• [INFORMATION PROVIDED]
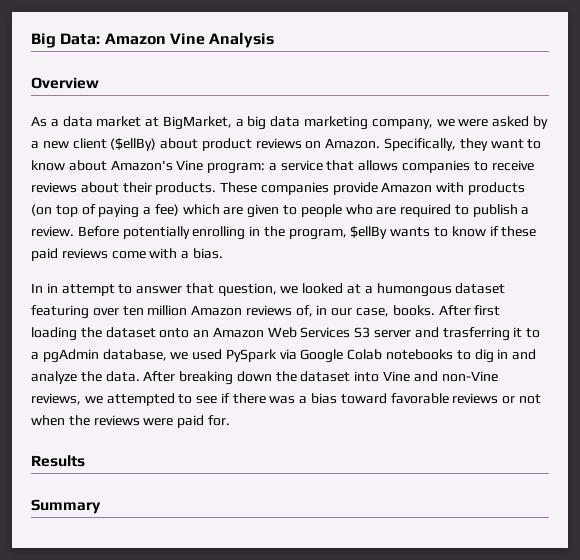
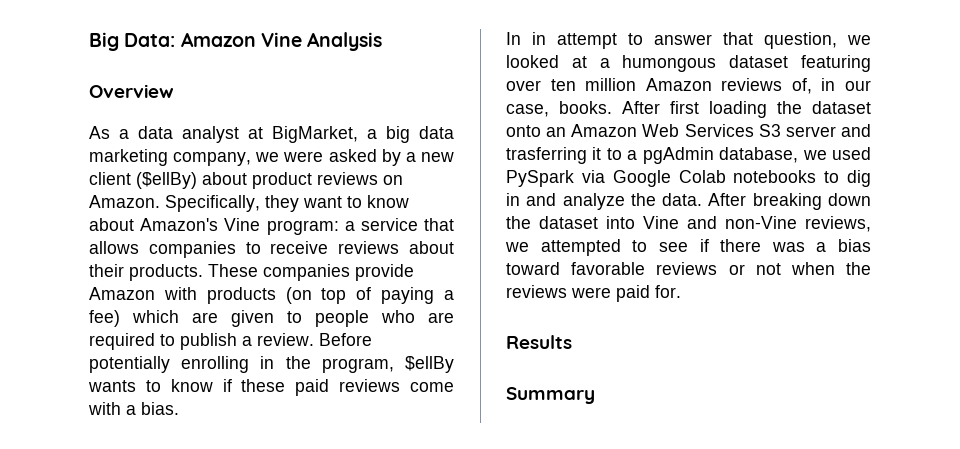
- As a data market at BigMarket, a big data marketing company, we were asked by a new client ($ellBy) about product reviews on Amazon.
+ As a data analyst at BigMarket, a big data marketing company, we were asked by a new client ($ellBy) about product reviews on Amazon.

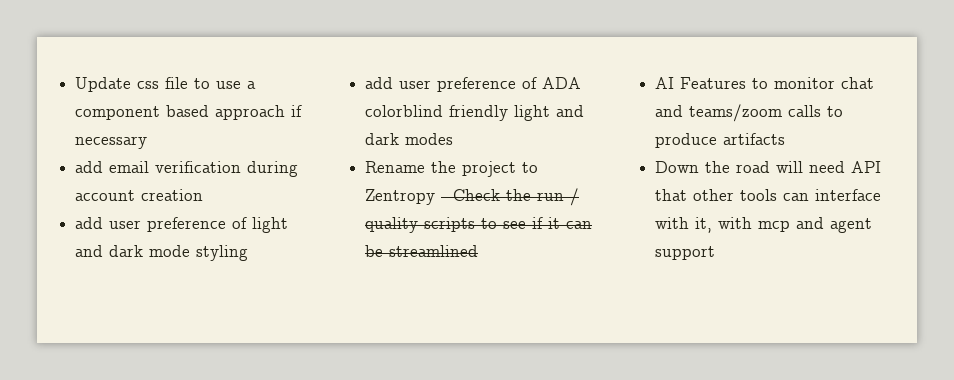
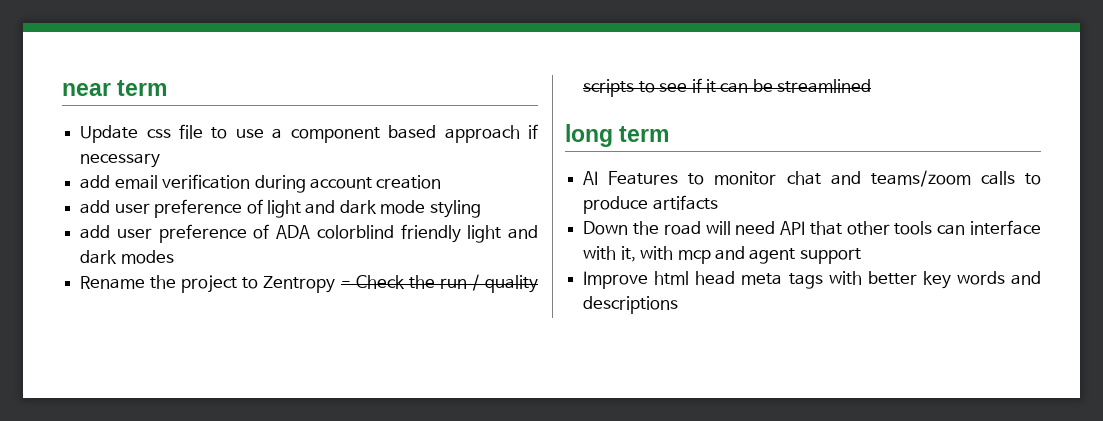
+ near term
+ long term
+ Improve html head meta tags with better key words and descriptions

• [EXERCISE] What is the number of lines in the listing above that contain the string "client"? Give only the number.

• [SOLUTION TO THE EXERCISE] 2